Chapter 18

CHAPTER EIGHTEEN

ROXY

The cemetery is quiet when I arrive, the funeral service already underway at a grave near the main entrance. I park the car at a respectful distance and watch from behind a cluster of oak trees, my sketchbook already open in my lap. I'm not here to intrude, only to observe.

The mourners are dressed in black, clustered around the grave like dark flowers. A priest speaks words I can't hear from this distance, his gestures solemn and practiced. The casket is simple, polished wood that catches the afternoon light.

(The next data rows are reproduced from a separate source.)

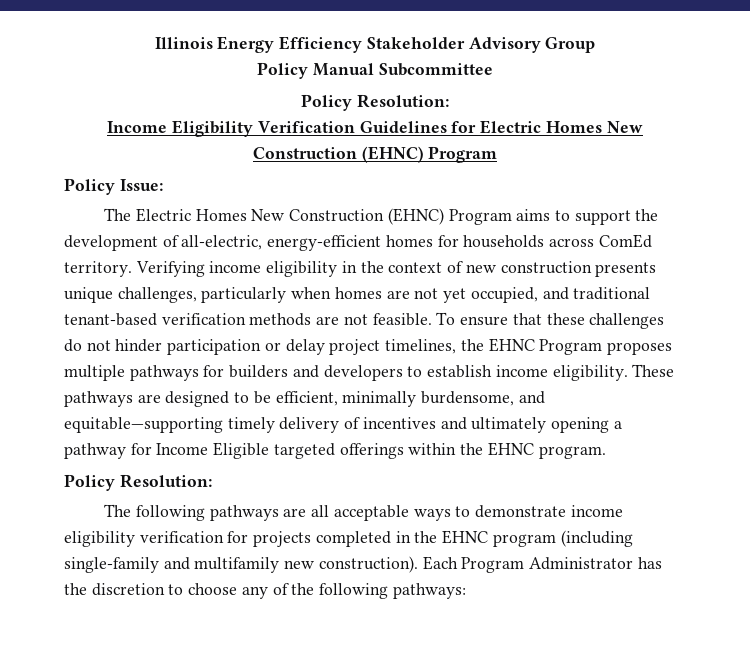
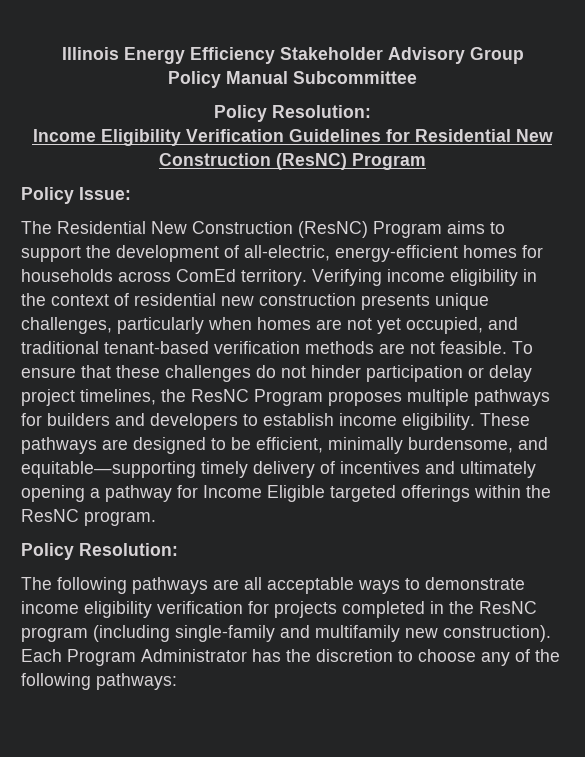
- Income Eligibility Verification Guidelines for Electric Homes New Construction (EHNC) Program
+ Income Eligibility Verification Guidelines for Residential New Construction (ResNC) Program
- The Electric Homes New Construction (EHNC) Program aims to support the development of all-electric, energy-efficient homes for households across ComEd territory.
+ The Residential New Construction (ResNC) Program aims to support the development of all-electric, energy-efficient homes for households across ComEd territory.
- Verifying income eligibility in the context of new construction presents unique challenges, particularly when homes are not yet occupied, and traditional tenant-based verification methods are not feasible.
+ Verifying income eligibility in the context of residential new construction presents unique challenges, particularly when homes are not yet occupied, and traditional tenant-based verification methods are not feasible.
- To ensure that these challenges do not hinder participation or delay project timelines, the EHNC Program proposes multiple pathways for builders and developers to establish income eligibility.
+ To ensure that these challenges do not hinder participation or delay project timelines, the ResNC Program proposes multiple pathways for builders and developers to establish income eligibility.
- These pathways are designed to be efficient, minimally burdensome, and equitable—supporting timely delivery of incentives and ultimately opening a pathway for Income Eligible targeted offerings within the EHNC program.
+ These pathways are designed to be efficient, minimally burdensome, and equitable—supporting timely delivery of incentives and ultimately opening a pathway for Income Eligible targeted offerings within the ResNC program.
- The following pathways are all acceptable ways to demonstrate income eligibility verification for projects completed in the EHNC program (including single-family and multifamily new construction).
+ The following pathways are all acceptable ways to demonstrate income eligibility verification for projects completed in the ResNC program (including single-family and multifamily new construction).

I don't draw the service itself as that feels too invasive. Instead, I wait.

Twenty minutes later, the service ends. The mourners begin to disperse, moving slowly back toward their cars. Some linger, embracing each other, offering quiet condolences. Others leave quickly, as if they can't bear to stay in this place of grief any longer.

But one woman remains.

She's elderly, I would say she is seventy, maybe older.

She is dressed in a black coat despite the mild San Diego weather.

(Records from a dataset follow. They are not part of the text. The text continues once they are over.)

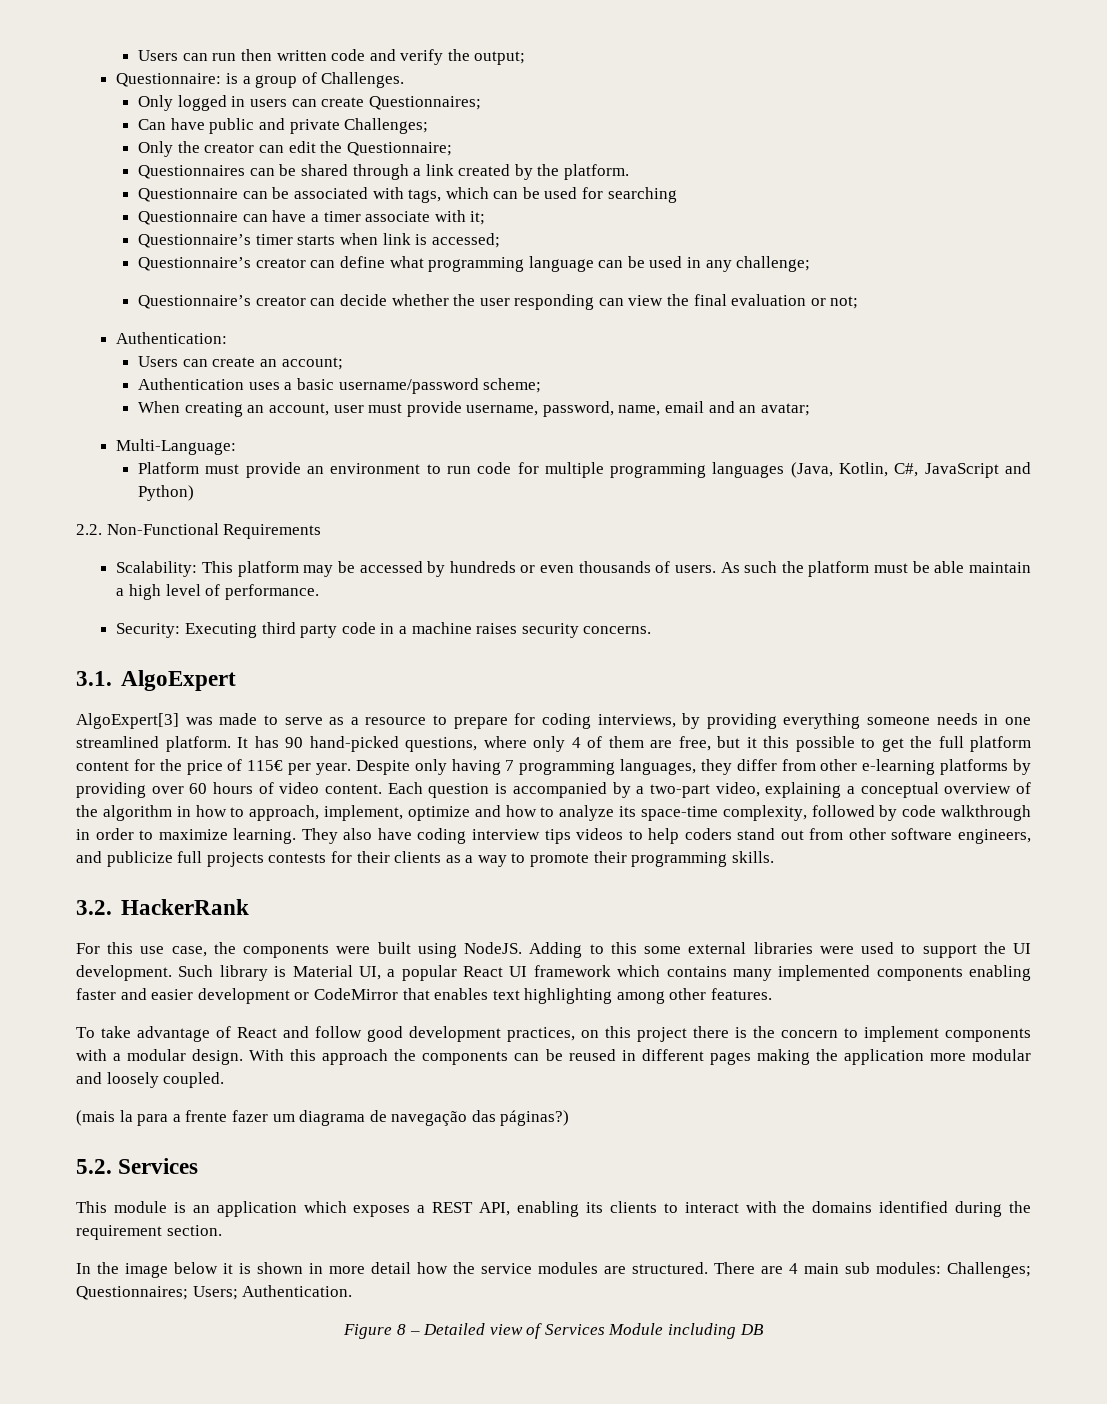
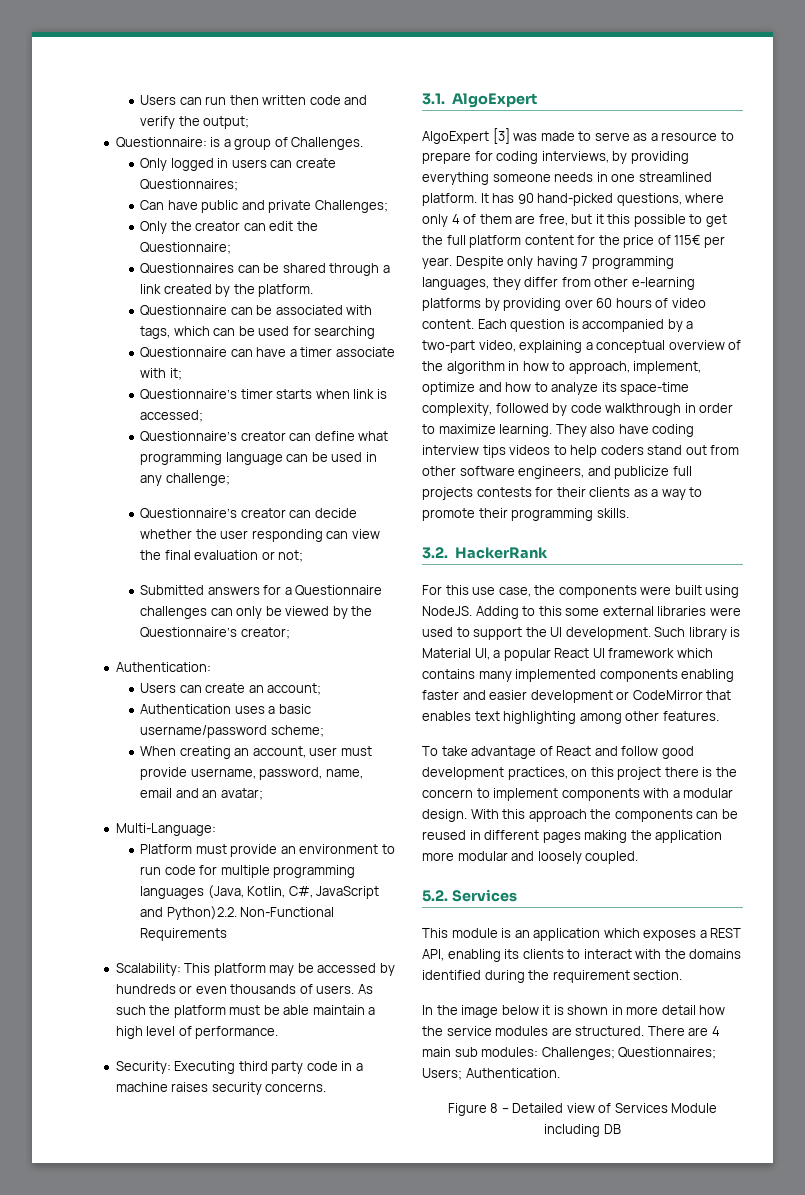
+ Submitted answers for a Questionnaire challenges can only be viewed by the Questionnaire’s creator;
- Platform must provide an environment to run code for multiple programming languages (Java, Kotlin, C#, JavaScript and Python)
- 2.2. Non-Functional Requirements
+ Platform must provide an environment to run code for multiple programming languages (Java, Kotlin, C#, JavaScript and Python)2.2. Non-Functional Requirements
- AlgoExpert[3] was made to serve as a resource to prepare for coding interviews, by providing everything someone needs in one streamlined platform.
+ AlgoExpert [3] was made to serve as a resource to prepare for coding interviews, by providing everything someone needs in one streamlined platform.
- (mais la para a frente fazer um diagrama de navegação das páginas?)

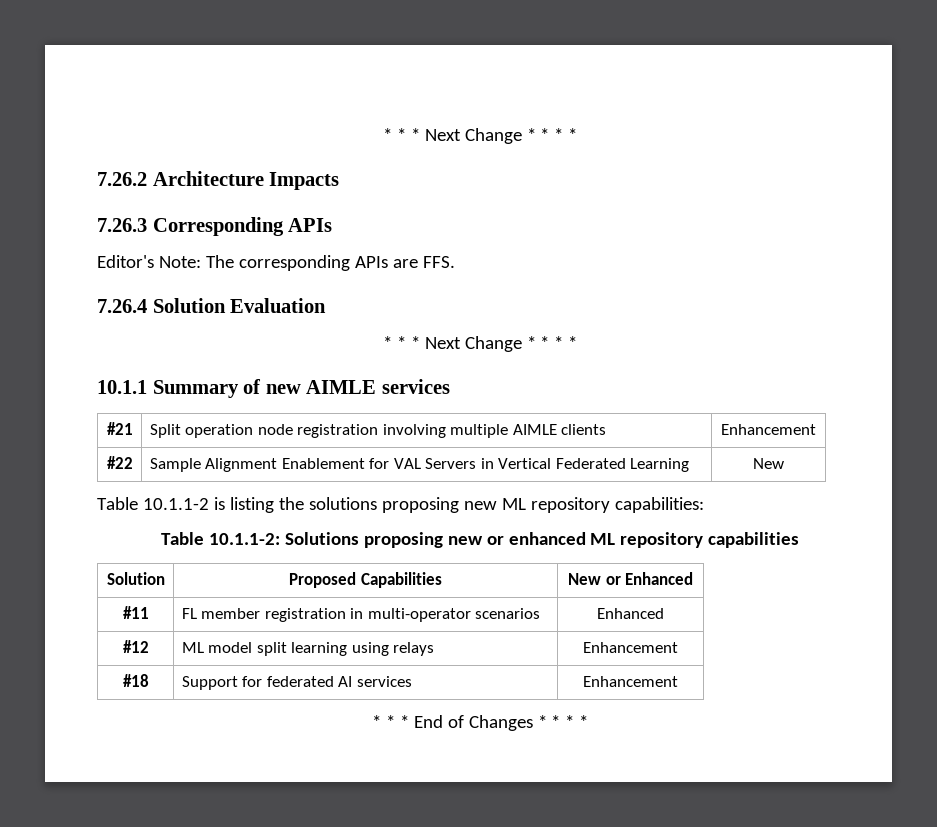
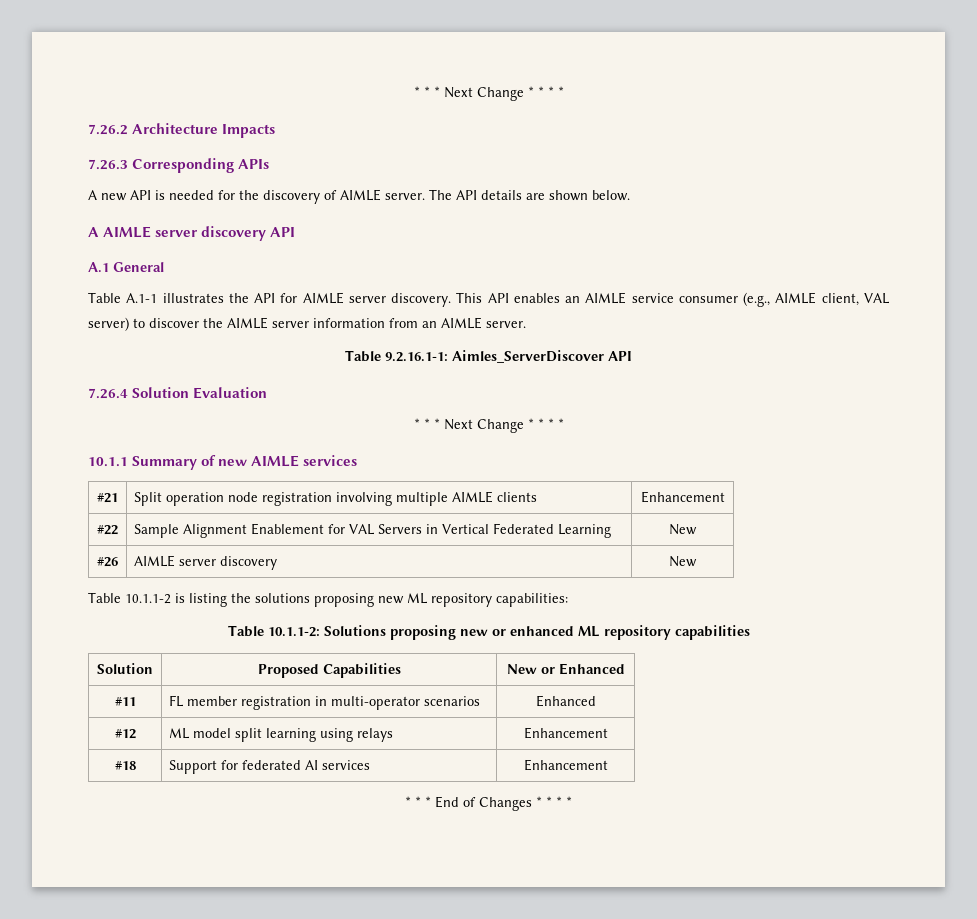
- Editor's Note: The corresponding APIs are FFS.
+ A new API is needed for the discovery of AIMLE server. The API details are shown below.
+ A AIMLE server discovery API
+ A.1 General
+ Table A.1-1 illustrates the API for AIMLE server discovery. This API enables an AIMLE service consumer (e.g., AIMLE client, VAL server) to discover the AIMLE server information from an AIMLE server.
+ Table 9.2.16.1-1: Aimles_ServerDiscover API
+ #26 | AIMLE server discovery | New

Her hair is white, pulled back in a neat bun, I would call her elegant.

She stands at the edge of the grave, staring down at the casket as the cemetery workers begin to lower it into the earth.

I watch her for a long moment, then begin to sketch.

The curve of her shoulders, hunched with despair and loss.

The way her hands clutch a handkerchief, twisting it unconsciously.

The angle of her head, tilted down, as if she's speaking to the person in the casket.

I can feel the torment from where I sit, hidden under a tree.

This is what I'm drawn to, the human connection to loss. The way grief reshapes a body, makes it smaller, more fragile. I never understood it before, as I’d never experienced a love or connection that had truly made me feel anything.

But now, I think it’s something I can understand, as the thought of losing Dom kills me inside.

The very concept of grief hits me differently now.

It hurts to the bone, but I like the pain, because it makes me feel, lets me know I can feel.

My pencil moves across the page, capturing the details.

The texture of her beautiful coat, that has a pretty brooch attached to the left lapel.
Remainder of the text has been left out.